[Dataset items]
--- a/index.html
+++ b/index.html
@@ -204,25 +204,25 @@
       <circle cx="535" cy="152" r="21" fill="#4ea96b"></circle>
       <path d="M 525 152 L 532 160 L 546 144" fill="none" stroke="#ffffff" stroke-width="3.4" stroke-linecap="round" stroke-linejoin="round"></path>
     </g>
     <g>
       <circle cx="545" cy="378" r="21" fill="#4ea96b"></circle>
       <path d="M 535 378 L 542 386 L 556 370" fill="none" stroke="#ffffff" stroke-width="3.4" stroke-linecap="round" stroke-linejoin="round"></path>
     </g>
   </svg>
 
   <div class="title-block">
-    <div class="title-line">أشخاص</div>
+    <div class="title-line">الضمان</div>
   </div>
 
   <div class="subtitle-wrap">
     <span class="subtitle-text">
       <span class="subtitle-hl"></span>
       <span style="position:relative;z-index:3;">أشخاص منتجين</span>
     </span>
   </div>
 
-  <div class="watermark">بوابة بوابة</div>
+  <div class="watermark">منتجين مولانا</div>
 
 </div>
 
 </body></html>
* * *
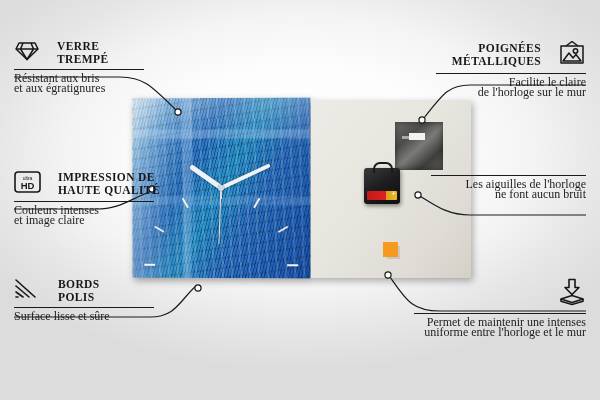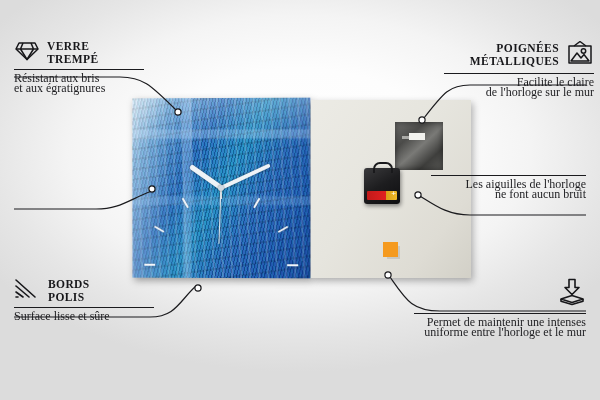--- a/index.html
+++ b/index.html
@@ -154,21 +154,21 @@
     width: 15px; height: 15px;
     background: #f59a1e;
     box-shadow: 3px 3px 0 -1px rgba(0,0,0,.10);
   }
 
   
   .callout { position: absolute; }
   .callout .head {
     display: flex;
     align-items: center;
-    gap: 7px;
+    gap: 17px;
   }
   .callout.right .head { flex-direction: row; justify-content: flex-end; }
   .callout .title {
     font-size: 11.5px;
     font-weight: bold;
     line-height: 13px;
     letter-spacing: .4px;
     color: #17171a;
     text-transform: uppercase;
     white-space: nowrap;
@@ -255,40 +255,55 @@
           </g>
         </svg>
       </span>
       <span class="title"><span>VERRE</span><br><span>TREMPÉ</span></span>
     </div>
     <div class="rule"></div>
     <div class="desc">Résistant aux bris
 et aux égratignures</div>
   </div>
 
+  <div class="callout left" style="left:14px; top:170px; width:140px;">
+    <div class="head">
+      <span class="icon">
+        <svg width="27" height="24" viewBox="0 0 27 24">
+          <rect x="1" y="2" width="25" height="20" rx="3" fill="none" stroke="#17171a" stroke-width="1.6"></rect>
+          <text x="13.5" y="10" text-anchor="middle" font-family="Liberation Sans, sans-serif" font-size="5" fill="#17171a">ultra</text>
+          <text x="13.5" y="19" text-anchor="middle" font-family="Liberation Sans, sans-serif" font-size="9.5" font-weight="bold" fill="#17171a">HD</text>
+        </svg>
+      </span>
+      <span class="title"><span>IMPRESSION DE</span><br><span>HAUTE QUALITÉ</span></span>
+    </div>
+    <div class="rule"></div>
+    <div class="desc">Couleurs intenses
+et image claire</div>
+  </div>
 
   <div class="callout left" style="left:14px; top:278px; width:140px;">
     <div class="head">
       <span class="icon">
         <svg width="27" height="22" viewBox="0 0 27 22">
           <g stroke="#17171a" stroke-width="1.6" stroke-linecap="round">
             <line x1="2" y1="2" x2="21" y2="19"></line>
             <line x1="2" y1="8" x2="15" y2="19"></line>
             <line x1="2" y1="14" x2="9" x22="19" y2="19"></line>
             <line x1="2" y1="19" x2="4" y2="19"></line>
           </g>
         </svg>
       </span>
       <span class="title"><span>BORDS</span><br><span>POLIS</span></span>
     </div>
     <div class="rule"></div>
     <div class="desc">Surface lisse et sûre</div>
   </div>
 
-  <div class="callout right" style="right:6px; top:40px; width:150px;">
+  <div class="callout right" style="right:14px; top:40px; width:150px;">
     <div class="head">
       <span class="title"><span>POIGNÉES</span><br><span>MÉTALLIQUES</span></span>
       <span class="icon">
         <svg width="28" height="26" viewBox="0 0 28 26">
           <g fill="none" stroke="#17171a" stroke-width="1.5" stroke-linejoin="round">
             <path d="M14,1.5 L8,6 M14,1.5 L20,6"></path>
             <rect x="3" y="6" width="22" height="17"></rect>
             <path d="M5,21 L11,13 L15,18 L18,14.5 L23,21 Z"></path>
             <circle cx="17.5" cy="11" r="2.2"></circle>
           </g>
==
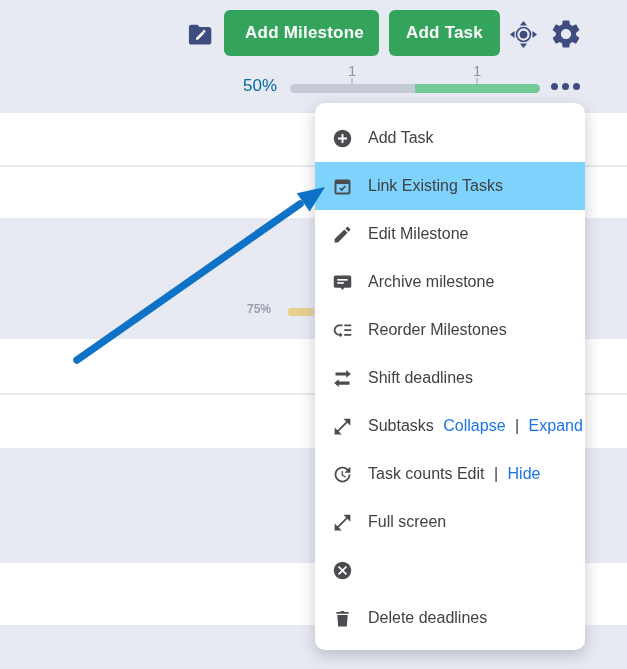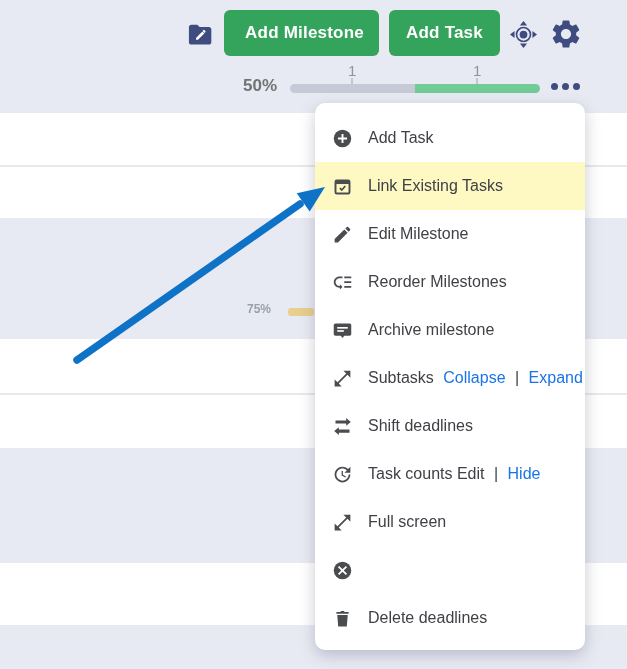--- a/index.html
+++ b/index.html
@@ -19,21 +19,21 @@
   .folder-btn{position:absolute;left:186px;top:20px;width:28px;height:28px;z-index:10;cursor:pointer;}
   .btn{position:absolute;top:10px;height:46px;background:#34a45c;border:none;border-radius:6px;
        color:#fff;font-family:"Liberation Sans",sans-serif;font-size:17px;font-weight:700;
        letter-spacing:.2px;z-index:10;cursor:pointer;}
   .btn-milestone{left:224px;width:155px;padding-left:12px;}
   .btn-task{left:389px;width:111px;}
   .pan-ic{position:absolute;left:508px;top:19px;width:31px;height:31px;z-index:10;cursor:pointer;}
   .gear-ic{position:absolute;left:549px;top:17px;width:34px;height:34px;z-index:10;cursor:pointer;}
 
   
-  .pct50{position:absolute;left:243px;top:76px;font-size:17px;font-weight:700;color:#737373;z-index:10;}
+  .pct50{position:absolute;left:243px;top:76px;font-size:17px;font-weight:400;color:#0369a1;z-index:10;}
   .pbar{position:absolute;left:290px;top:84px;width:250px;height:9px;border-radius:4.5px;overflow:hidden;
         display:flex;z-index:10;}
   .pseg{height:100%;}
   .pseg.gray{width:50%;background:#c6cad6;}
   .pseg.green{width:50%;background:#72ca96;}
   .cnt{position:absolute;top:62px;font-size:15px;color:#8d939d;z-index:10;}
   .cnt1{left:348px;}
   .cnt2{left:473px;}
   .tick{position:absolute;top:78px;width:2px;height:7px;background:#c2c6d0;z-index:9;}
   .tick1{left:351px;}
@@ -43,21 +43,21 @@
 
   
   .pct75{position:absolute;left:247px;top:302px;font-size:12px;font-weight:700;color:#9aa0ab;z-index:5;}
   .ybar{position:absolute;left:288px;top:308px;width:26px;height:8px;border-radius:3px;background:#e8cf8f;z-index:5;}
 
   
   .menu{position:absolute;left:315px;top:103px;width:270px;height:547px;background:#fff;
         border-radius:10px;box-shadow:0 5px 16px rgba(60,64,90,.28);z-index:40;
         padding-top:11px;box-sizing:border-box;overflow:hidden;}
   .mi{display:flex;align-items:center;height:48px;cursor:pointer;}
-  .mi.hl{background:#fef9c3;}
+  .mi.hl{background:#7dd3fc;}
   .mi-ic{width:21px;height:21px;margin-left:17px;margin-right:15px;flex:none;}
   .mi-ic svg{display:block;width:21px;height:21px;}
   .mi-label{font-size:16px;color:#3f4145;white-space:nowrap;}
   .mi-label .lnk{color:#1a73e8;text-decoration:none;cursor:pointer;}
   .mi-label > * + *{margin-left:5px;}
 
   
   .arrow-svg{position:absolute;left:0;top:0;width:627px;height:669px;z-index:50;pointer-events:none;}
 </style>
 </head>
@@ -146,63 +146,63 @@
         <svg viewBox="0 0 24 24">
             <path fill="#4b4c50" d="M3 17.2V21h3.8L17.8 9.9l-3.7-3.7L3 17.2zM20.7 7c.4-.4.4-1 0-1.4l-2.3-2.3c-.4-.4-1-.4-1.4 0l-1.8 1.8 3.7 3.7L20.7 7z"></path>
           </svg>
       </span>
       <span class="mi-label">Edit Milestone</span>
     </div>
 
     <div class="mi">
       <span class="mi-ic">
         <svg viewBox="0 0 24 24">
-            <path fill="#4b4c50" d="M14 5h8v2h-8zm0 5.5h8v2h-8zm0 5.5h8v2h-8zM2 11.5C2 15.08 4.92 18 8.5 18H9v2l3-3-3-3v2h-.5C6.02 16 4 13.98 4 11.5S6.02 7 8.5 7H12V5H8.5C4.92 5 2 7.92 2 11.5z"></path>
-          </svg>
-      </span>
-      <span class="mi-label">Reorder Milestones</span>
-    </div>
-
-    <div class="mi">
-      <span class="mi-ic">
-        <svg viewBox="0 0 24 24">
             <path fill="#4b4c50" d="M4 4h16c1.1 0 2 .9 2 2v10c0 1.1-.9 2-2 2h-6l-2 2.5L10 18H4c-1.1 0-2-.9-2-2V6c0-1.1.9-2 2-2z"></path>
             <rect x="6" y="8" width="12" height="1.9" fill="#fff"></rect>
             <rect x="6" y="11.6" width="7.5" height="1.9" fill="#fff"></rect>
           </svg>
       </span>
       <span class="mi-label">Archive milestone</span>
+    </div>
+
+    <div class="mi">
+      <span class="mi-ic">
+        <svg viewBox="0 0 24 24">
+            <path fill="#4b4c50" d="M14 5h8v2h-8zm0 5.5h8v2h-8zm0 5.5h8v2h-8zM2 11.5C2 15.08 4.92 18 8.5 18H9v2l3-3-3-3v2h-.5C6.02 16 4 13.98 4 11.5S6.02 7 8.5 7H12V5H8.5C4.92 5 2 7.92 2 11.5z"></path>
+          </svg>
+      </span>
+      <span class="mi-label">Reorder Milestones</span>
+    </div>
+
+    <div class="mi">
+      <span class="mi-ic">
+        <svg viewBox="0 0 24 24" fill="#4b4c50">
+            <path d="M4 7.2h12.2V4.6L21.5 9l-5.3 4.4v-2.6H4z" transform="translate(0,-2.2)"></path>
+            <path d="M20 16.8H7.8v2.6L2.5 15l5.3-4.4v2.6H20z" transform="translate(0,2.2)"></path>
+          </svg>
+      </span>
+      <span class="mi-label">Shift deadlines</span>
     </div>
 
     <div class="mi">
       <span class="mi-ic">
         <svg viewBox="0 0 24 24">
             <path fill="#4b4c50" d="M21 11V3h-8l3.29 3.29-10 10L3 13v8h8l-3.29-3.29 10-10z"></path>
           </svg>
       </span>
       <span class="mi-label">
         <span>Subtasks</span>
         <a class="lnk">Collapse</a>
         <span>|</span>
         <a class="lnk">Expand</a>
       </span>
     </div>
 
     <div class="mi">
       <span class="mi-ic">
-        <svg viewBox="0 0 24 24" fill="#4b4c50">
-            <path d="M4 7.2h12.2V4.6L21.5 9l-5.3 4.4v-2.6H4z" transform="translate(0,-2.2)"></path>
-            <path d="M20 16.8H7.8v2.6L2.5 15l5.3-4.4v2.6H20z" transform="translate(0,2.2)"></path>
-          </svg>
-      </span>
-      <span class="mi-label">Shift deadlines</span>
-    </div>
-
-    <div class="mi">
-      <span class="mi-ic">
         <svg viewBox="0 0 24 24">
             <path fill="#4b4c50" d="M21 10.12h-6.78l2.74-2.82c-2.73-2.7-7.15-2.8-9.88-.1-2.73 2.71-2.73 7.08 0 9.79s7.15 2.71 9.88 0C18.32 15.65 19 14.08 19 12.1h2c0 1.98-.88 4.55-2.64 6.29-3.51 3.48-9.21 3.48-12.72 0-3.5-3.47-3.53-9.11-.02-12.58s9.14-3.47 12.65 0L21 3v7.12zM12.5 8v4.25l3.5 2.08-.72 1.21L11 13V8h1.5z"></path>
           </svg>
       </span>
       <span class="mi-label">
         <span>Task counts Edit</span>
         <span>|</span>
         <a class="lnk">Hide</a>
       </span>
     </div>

#### TASK DESCRIPTION
Find the lines above that contain the word "watermark" and copy each one.

#### EXERCISE ANSWER
-  <div class="watermark">بوابة بوابة</div>
+  <div class="watermark">منتجين مولانا</div>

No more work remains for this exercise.